Activity. The answer should be each line of the records that contains the word "finx"; please copy them all.

Change detection data
BEGIN

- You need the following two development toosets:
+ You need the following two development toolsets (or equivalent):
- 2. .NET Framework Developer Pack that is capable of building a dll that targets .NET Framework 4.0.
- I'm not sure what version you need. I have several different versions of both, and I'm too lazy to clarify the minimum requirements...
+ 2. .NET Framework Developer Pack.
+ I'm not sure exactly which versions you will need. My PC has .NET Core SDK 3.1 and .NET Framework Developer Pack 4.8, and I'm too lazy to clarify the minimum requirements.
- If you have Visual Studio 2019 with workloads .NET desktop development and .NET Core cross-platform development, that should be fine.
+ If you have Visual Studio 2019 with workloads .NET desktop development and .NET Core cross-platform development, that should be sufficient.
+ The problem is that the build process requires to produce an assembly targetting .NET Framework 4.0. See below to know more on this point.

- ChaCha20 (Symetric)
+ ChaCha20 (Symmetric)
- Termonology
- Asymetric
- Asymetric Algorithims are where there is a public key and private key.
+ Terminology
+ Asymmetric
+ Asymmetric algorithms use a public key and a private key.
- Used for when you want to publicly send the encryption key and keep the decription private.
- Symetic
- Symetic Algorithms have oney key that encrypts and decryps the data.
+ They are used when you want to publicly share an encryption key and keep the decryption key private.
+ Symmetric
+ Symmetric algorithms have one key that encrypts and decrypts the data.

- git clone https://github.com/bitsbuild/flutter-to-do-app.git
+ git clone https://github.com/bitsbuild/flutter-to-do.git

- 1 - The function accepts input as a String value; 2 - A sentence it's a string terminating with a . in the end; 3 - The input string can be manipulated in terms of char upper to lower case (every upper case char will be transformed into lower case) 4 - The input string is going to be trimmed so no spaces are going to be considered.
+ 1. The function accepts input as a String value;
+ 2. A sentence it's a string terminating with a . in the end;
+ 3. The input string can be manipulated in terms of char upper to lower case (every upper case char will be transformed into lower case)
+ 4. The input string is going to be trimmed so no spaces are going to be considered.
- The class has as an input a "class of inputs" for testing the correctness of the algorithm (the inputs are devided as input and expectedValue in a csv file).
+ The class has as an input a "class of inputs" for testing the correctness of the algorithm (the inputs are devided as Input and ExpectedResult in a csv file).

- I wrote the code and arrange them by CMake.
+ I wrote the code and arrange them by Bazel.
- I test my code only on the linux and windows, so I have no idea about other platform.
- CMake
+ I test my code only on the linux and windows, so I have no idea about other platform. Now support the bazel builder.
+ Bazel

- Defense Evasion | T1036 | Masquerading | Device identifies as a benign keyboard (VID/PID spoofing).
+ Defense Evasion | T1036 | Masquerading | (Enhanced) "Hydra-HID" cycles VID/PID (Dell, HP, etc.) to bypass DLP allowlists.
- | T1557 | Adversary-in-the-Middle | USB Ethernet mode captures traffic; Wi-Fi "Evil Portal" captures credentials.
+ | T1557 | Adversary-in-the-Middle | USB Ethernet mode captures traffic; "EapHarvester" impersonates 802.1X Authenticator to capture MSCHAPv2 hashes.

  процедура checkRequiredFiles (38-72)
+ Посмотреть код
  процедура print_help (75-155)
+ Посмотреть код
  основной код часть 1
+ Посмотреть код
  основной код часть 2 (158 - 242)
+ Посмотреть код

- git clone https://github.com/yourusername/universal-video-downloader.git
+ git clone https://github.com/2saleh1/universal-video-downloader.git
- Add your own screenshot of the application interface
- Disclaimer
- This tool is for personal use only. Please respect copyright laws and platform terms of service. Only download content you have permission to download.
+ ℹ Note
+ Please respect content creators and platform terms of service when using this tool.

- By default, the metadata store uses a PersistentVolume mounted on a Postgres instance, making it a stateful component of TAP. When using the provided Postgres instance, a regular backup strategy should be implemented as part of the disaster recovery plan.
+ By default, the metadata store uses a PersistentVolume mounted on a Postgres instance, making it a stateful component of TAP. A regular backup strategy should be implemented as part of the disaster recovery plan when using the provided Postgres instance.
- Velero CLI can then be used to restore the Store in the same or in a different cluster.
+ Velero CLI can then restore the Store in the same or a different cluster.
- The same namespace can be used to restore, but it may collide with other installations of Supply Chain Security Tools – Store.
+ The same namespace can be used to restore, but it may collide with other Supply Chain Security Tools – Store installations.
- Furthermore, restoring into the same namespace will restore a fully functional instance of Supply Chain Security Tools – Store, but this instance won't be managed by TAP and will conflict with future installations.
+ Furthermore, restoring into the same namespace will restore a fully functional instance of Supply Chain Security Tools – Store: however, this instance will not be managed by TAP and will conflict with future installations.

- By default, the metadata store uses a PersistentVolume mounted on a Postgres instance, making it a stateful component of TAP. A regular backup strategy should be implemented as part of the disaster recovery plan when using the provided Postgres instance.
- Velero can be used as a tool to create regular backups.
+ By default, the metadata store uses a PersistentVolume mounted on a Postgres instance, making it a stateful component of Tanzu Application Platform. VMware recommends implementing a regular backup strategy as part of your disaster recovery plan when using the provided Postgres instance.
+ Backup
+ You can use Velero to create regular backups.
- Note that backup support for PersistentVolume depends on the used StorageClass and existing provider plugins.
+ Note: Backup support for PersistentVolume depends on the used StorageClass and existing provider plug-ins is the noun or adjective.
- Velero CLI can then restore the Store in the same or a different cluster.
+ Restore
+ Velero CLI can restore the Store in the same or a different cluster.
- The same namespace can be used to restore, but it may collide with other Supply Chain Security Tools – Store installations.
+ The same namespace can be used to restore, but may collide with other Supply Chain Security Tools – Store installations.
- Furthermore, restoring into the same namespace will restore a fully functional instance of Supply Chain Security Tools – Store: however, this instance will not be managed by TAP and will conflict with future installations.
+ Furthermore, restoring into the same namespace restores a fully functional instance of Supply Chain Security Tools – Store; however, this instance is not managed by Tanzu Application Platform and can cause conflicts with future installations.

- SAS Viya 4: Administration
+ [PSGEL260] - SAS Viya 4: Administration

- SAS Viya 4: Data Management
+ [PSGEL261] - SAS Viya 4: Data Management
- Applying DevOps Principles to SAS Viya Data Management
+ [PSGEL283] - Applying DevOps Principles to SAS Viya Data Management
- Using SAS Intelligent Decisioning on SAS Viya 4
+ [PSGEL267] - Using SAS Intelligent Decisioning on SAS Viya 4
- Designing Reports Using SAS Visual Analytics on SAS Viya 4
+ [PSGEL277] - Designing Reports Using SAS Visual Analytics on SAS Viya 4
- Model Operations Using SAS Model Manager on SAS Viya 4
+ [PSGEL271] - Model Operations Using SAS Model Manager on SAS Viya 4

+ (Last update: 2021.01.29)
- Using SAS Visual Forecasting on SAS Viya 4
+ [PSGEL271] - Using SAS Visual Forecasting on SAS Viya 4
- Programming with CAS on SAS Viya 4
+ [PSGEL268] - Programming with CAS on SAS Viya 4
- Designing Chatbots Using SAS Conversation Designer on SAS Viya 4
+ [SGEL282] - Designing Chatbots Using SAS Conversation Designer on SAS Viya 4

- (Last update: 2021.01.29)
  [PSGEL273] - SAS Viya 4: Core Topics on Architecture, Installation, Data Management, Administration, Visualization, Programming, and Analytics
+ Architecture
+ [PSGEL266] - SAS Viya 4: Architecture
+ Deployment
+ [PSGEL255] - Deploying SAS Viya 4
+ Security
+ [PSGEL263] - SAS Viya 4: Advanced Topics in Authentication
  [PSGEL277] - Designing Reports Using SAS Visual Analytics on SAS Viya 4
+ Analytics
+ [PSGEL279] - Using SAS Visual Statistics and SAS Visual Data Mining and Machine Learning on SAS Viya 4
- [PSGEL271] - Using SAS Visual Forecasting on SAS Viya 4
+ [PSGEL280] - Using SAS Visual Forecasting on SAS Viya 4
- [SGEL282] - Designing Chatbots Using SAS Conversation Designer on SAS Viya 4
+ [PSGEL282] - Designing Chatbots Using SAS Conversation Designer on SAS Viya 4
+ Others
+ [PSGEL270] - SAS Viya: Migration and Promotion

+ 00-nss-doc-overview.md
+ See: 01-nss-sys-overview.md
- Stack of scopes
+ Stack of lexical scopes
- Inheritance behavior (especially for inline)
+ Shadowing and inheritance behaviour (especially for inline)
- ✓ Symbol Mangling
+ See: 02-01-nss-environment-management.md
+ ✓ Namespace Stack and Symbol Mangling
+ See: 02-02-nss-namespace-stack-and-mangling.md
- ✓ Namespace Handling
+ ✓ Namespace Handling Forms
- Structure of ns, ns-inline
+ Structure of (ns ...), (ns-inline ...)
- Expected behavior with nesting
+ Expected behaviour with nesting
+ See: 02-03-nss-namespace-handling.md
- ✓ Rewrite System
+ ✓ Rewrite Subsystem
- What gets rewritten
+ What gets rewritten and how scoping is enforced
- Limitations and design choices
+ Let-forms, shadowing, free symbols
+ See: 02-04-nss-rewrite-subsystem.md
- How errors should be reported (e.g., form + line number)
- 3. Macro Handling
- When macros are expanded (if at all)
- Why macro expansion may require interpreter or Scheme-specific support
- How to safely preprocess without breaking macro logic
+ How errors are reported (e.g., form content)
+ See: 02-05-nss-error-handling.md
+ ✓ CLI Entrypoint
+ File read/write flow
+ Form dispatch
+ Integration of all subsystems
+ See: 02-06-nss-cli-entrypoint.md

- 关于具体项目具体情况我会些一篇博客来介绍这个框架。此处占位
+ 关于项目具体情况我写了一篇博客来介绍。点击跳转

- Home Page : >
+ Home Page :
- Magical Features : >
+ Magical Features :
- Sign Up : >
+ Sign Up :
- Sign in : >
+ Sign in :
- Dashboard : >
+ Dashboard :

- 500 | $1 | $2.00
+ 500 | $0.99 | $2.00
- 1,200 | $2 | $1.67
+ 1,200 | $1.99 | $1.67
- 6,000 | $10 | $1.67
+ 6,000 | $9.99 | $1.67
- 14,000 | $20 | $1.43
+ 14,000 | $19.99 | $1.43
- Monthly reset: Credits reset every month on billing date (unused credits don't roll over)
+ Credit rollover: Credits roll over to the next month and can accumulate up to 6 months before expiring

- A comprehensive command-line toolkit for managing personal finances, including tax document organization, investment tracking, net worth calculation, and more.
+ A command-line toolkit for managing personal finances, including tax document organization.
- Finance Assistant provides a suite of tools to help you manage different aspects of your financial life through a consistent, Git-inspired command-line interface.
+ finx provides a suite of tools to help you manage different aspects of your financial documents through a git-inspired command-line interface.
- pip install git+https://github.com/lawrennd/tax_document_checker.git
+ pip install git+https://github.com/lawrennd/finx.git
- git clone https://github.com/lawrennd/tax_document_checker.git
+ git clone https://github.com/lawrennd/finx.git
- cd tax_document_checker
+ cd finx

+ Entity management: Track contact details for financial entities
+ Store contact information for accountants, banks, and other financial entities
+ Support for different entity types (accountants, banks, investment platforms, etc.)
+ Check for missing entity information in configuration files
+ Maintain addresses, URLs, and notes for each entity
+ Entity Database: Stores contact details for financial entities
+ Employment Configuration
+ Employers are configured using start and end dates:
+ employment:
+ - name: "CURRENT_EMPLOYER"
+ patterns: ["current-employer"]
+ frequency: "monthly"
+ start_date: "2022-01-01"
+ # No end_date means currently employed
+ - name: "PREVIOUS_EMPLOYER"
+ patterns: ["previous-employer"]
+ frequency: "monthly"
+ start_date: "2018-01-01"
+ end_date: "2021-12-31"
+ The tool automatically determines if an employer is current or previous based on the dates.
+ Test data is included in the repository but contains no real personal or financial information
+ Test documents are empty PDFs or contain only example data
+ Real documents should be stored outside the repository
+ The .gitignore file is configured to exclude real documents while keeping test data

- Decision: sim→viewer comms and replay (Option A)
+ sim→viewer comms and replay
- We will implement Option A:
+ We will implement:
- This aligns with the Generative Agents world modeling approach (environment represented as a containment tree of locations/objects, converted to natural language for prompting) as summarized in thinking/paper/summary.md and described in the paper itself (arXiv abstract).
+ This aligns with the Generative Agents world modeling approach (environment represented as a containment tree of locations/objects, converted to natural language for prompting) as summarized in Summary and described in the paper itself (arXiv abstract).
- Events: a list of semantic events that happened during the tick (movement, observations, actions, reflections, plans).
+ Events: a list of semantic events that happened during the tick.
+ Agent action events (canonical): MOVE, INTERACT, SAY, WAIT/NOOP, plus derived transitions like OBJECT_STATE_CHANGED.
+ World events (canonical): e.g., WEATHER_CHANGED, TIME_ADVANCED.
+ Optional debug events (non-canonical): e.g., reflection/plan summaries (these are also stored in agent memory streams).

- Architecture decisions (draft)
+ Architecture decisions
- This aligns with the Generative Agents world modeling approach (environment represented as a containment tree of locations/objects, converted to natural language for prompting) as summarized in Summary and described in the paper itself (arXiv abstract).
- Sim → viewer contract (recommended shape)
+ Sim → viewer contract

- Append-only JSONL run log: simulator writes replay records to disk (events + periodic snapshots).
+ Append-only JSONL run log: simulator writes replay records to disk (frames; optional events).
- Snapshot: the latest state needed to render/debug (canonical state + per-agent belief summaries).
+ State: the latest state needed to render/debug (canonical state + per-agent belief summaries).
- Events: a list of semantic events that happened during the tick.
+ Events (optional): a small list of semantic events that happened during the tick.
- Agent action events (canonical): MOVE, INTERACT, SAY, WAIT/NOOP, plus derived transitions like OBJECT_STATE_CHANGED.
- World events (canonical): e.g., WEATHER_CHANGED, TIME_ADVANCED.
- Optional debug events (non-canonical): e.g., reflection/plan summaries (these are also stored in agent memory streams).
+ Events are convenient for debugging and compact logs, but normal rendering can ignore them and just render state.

END

Solution.
+ finx provides a suite of tools to help you manage different aspects of your financial documents through a git-inspired command-line interface.
+ pip install git+https://github.com/lawrennd/finx.git
+ git clone https://github.com/lawrennd/finx.git
+ cd finx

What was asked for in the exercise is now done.